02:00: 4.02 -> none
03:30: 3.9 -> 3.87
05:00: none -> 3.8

####

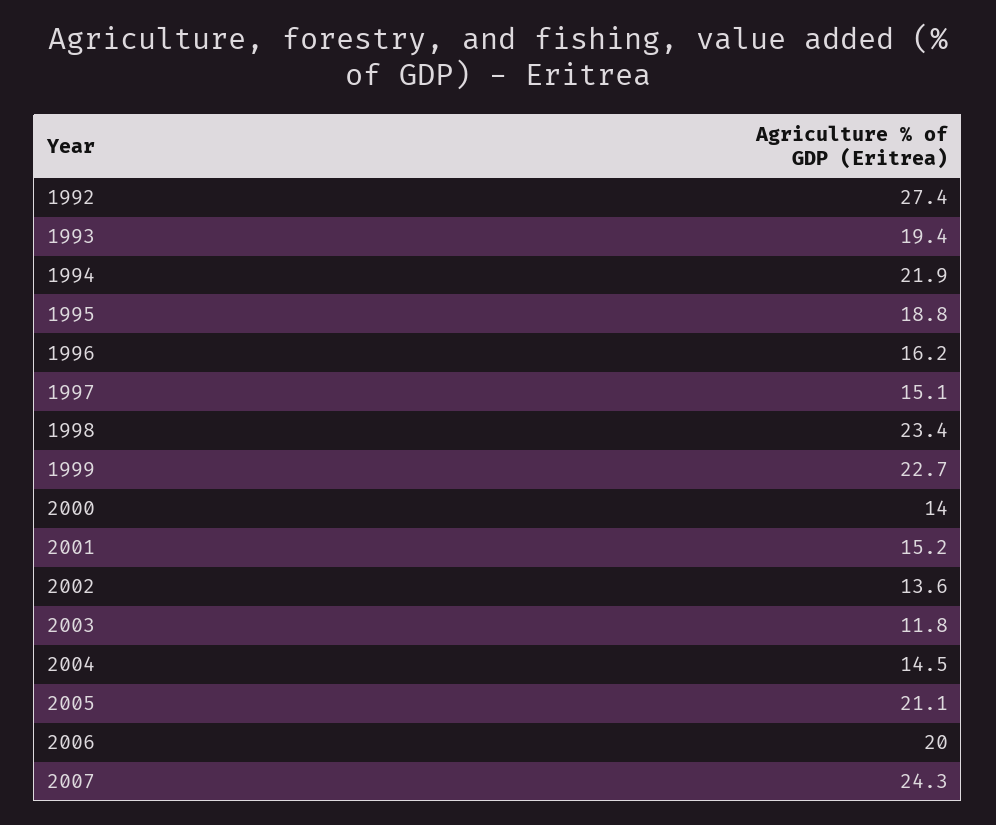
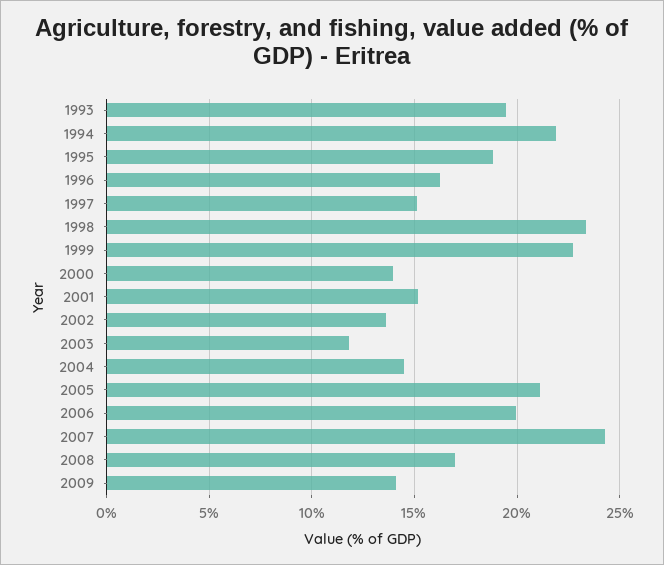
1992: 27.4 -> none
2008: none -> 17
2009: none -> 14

####

Exercise directions: Copy all the lines above that hold the string "none".

Written solution:
02:00: 4.02 -> none
05:00: none -> 3.8
1992: 27.4 -> none
2008: none -> 17
2009: none -> 14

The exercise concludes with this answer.